# first archery kill



## esoxhunter (Apr 7, 2004)

got one at about 5:30 this evening. After much frustration last season (lost a huge buck) I finally got one with a bow. Shot was 20 yards and the 100gn HellRazor went right through her. She ran about 30 yards into the woods and just as I lost sight of her, I heard the CRASH.


----------



## littleking (Jun 25, 2005)

way to go man, good doe, and should be GREAT eating


----------



## crittergitter (Jun 9, 2005)

Great job Esoxhunter! Congratulations.


----------



## bkr43050 (Apr 5, 2004)

Congrats on the nice doe and great shot. Anytime you can drop them in 30 yards you were able to do major damage on the shot.


----------



## BigSteve (Apr 14, 2008)

Good job esox, nice doe. Still plenty of time to tag that buck.


----------



## Fishstix (Aug 16, 2005)

Nice Doe...Congrats!


----------



## Ðe§perado™ (Apr 15, 2004)

Good Job!!


----------



## swantucky (Dec 21, 2004)

The first is always the toughest.

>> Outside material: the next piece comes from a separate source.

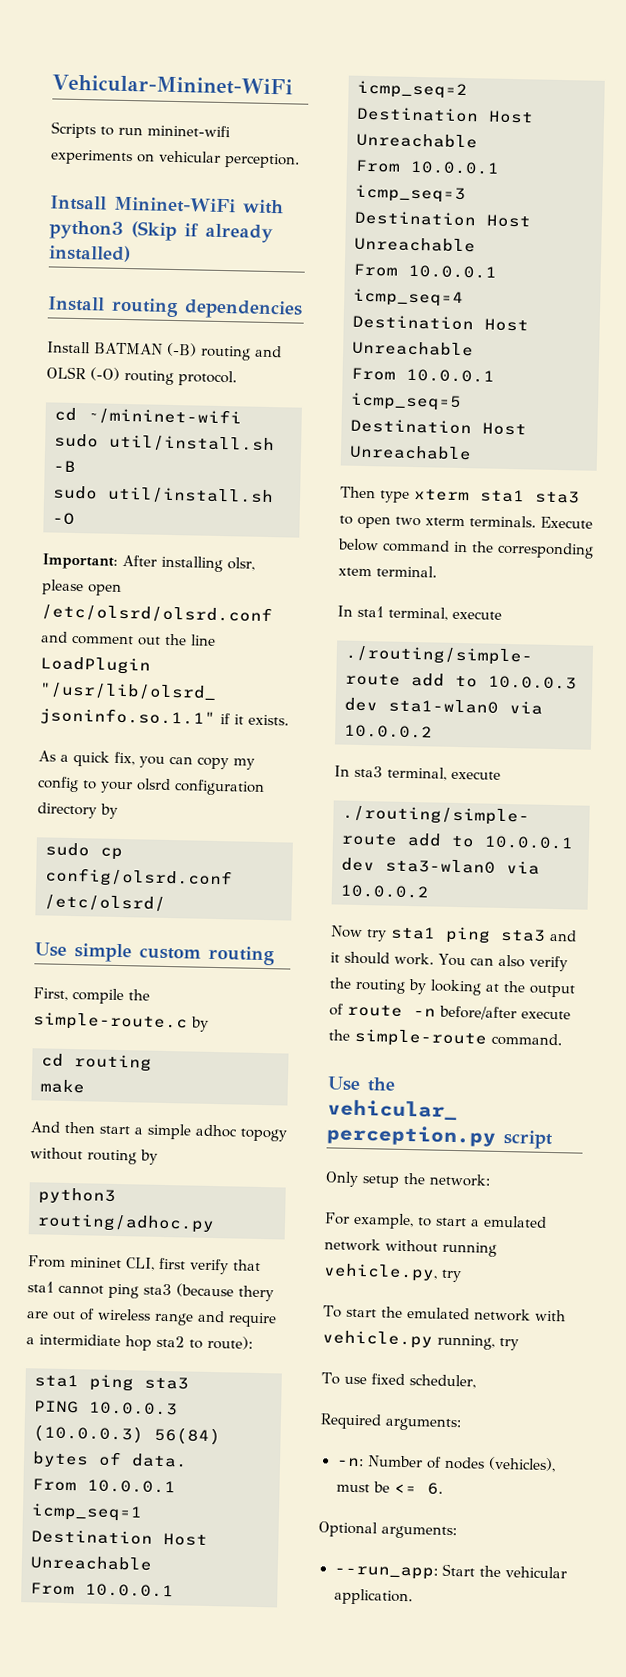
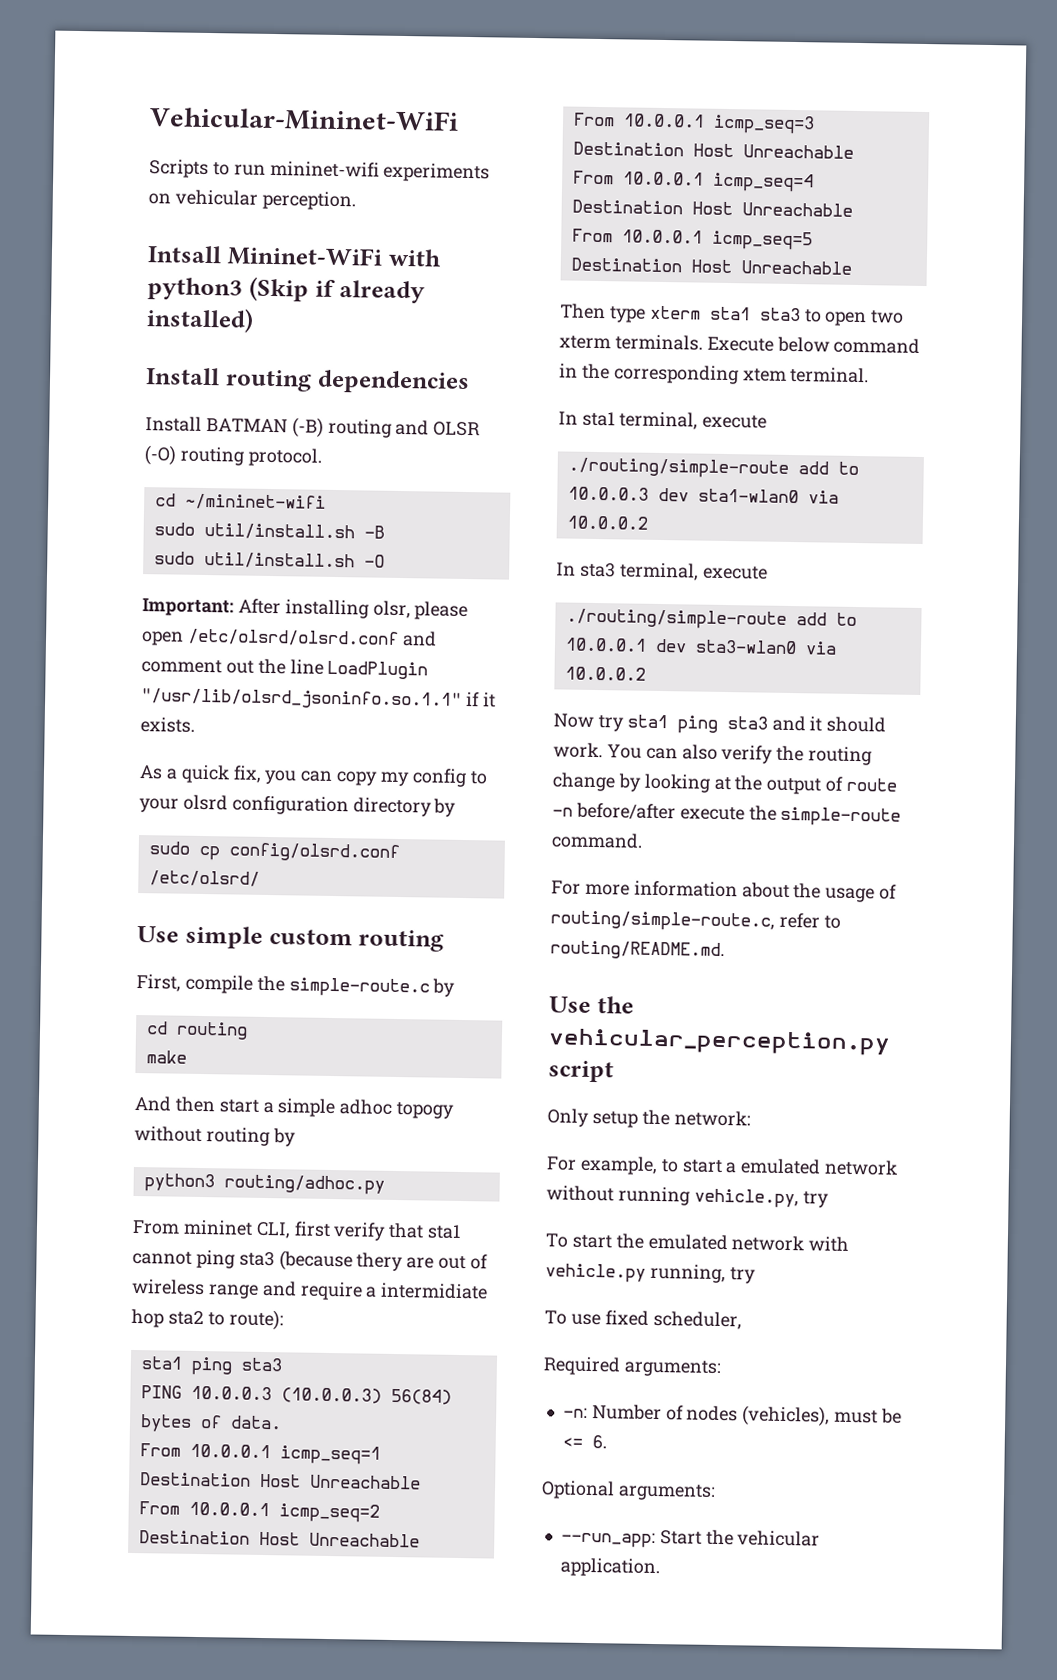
(406, 986) none -> [552,772,616,792] change
(562, 1039) none -> [551,880,898,903] [550,910,841,932] [550,940,725,961] // For more information about the usage of routing/simple-route.c, refer to routing/README.md.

Good job!!


----------



## truck (Apr 12, 2004)

Congrats on your first BKill,nice doe!


----------



## Loomis-Eyed (Jun 13, 2008)

Nice doe!! Congratulations on your first kill!!


----------



## Chippewa (Oct 25, 2004)

congrats on your first bow kill!!! I have harvested a couple with the crossbow but now for the last year and a half I have been trying with a compound and I just havnt had a deer come in good shooting range (less than 30yd)....


----------



## duckhound (Apr 10, 2004)

Esox hunter now can also be referred to as:
"Odocoileus virginianus" Hunter

Not as catchy as his forum name I guess.

Congratulations - and by the way... nicely done with the Old School face paint.


----------



## BITE-ME (Sep 5, 2005)

Nice Doe brother & nice bow.


----------



## tcba1987 (Jun 22, 2004)

CONGRATS on your first bow kill !!! NICE DOE !!!


----------